··· MATERIAL TO PROCESS ···

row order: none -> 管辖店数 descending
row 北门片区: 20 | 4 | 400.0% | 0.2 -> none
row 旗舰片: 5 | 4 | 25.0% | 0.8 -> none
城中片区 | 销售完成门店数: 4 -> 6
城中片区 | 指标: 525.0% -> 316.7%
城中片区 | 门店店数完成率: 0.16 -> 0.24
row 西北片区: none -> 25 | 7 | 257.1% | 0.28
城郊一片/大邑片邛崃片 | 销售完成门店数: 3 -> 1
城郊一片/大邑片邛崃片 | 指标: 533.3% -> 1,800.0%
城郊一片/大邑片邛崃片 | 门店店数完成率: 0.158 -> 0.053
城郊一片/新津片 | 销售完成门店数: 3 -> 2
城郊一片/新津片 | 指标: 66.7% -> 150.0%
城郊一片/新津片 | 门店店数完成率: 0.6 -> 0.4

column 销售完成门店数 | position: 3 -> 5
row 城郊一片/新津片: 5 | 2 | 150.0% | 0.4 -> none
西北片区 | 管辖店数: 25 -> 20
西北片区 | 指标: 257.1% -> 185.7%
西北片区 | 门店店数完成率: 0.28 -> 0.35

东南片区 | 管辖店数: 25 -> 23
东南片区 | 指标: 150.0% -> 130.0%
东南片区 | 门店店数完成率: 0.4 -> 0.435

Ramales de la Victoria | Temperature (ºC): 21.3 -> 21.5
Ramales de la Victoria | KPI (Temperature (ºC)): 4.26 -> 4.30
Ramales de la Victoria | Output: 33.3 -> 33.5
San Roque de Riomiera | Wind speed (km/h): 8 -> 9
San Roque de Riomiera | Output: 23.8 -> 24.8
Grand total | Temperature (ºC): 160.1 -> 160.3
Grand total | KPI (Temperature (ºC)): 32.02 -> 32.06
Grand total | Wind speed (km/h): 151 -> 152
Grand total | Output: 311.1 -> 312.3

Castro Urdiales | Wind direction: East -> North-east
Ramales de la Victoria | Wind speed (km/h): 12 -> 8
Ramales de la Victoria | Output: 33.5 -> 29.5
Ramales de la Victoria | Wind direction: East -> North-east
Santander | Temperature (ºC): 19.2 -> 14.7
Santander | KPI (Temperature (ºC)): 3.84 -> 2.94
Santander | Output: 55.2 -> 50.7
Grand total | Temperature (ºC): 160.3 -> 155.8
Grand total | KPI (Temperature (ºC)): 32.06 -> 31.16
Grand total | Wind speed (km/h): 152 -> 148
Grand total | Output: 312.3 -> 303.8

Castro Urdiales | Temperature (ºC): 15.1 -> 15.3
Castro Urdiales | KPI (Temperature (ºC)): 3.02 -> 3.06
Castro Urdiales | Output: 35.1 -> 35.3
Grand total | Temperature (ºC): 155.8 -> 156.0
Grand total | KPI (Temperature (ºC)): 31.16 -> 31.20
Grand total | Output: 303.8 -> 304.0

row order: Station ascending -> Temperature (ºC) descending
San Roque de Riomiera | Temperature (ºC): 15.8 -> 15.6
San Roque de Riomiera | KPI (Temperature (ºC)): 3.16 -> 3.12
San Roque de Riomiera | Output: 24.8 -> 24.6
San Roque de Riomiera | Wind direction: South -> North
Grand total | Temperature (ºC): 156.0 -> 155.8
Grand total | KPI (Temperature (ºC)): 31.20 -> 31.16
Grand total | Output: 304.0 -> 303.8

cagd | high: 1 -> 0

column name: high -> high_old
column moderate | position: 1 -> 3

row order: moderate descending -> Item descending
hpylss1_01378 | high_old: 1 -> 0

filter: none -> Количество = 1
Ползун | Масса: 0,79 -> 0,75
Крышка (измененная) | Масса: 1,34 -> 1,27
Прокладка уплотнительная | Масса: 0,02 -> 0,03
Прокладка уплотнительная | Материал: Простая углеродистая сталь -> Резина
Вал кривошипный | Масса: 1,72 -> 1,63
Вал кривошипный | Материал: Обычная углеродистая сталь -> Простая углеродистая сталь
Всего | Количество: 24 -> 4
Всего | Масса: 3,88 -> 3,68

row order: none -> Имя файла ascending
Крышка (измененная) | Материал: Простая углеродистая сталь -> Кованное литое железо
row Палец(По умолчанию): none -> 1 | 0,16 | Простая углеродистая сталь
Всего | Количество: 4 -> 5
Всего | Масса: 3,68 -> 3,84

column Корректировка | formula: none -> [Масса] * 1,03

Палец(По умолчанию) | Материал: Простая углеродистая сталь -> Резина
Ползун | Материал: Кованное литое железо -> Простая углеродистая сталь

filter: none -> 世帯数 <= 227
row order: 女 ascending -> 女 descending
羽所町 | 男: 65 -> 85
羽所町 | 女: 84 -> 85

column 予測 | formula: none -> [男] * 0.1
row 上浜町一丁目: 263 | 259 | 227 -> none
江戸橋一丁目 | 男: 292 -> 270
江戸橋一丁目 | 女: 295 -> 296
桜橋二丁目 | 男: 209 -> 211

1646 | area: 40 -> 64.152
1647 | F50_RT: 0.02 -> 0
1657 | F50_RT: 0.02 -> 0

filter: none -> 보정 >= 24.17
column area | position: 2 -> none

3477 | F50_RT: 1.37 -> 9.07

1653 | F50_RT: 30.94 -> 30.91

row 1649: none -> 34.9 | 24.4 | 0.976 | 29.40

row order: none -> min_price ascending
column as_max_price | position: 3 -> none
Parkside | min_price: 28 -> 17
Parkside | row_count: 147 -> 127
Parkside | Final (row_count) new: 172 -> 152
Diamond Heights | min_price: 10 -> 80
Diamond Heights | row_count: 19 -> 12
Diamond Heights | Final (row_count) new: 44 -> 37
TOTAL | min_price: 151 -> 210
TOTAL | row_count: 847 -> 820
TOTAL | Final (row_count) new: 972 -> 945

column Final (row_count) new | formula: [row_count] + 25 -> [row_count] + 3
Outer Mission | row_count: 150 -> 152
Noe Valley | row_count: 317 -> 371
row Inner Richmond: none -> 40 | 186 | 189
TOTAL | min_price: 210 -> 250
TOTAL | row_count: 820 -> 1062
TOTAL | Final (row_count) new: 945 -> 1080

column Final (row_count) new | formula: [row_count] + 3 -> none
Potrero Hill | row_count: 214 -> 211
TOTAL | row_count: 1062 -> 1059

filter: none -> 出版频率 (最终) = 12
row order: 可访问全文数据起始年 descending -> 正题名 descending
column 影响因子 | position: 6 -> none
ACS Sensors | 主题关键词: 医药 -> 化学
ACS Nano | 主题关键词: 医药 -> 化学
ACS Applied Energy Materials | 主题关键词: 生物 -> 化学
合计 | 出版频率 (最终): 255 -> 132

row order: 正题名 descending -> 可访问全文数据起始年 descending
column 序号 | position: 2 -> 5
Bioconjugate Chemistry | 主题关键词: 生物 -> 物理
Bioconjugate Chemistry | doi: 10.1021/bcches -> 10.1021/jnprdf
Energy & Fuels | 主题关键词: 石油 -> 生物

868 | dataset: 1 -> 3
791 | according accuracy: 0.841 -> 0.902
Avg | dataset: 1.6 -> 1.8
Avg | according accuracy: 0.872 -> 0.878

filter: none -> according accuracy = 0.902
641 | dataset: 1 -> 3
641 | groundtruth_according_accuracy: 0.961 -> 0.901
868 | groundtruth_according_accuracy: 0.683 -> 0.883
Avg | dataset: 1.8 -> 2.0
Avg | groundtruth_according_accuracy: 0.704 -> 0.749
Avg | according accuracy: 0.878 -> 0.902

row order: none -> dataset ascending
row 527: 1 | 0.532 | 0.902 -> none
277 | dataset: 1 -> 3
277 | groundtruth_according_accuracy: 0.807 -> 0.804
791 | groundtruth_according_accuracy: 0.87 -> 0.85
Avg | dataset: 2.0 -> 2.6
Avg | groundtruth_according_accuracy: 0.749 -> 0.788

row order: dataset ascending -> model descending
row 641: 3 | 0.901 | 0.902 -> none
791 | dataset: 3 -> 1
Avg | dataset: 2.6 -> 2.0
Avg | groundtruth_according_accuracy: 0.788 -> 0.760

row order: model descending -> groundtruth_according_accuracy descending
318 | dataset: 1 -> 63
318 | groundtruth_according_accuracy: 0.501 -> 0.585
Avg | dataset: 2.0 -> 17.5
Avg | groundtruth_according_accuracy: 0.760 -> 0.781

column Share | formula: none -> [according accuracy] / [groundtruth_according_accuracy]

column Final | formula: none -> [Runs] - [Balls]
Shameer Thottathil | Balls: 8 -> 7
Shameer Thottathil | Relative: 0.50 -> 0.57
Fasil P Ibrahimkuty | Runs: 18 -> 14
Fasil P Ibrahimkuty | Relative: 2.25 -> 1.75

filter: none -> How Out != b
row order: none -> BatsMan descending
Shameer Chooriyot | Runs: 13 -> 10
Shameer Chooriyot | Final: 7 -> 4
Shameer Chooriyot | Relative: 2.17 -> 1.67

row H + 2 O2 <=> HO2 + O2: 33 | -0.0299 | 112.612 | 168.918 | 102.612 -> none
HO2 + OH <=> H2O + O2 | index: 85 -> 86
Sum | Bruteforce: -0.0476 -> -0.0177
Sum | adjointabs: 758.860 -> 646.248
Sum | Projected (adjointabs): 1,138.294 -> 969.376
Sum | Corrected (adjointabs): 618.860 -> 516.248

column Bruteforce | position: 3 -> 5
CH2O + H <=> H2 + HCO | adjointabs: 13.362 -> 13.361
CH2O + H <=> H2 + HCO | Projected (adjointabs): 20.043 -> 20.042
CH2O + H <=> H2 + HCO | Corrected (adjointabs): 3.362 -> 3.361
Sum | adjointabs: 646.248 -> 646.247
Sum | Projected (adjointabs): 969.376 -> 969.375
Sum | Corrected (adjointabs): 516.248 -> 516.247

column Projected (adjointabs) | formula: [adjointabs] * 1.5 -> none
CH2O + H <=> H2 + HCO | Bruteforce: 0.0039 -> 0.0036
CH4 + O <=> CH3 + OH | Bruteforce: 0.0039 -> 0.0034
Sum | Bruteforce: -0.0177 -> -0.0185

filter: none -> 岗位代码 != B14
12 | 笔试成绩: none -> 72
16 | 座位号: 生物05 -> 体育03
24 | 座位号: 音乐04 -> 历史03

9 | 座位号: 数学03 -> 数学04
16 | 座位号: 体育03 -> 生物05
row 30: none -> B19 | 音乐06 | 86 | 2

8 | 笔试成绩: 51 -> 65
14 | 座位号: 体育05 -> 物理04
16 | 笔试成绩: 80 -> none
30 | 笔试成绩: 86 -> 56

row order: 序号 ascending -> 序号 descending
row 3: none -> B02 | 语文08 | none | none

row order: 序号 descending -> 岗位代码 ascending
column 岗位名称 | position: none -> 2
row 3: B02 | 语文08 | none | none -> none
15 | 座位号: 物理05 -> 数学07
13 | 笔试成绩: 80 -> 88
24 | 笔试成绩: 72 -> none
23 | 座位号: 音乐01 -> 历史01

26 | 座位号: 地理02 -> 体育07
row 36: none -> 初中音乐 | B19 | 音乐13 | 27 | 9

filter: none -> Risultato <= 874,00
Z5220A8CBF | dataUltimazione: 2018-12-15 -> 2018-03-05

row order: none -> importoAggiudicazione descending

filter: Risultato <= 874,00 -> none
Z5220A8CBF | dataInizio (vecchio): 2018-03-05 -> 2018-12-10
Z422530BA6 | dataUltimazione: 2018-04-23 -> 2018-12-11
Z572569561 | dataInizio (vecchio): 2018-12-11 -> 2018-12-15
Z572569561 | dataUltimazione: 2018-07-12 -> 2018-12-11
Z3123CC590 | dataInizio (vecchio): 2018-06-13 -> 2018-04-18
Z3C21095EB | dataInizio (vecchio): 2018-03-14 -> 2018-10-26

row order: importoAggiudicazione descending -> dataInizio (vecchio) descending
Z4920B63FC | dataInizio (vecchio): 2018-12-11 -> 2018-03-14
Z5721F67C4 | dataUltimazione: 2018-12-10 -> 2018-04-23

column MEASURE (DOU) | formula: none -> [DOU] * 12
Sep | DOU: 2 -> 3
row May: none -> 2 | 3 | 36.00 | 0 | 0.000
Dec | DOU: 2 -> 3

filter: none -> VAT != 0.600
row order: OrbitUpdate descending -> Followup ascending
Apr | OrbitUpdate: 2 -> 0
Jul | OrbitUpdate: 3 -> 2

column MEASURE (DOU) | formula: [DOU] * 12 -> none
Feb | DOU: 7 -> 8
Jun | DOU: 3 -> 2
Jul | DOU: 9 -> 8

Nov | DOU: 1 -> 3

···

INSTRUCTIONS FOR THE TASK:
Show every line above in which the word "importoAggiudicazione" is found.

EXPECTED ANSWER:
row order: none -> importoAggiudicazione descending
row order: importoAggiudicazione descending -> dataInizio (vecchio) descending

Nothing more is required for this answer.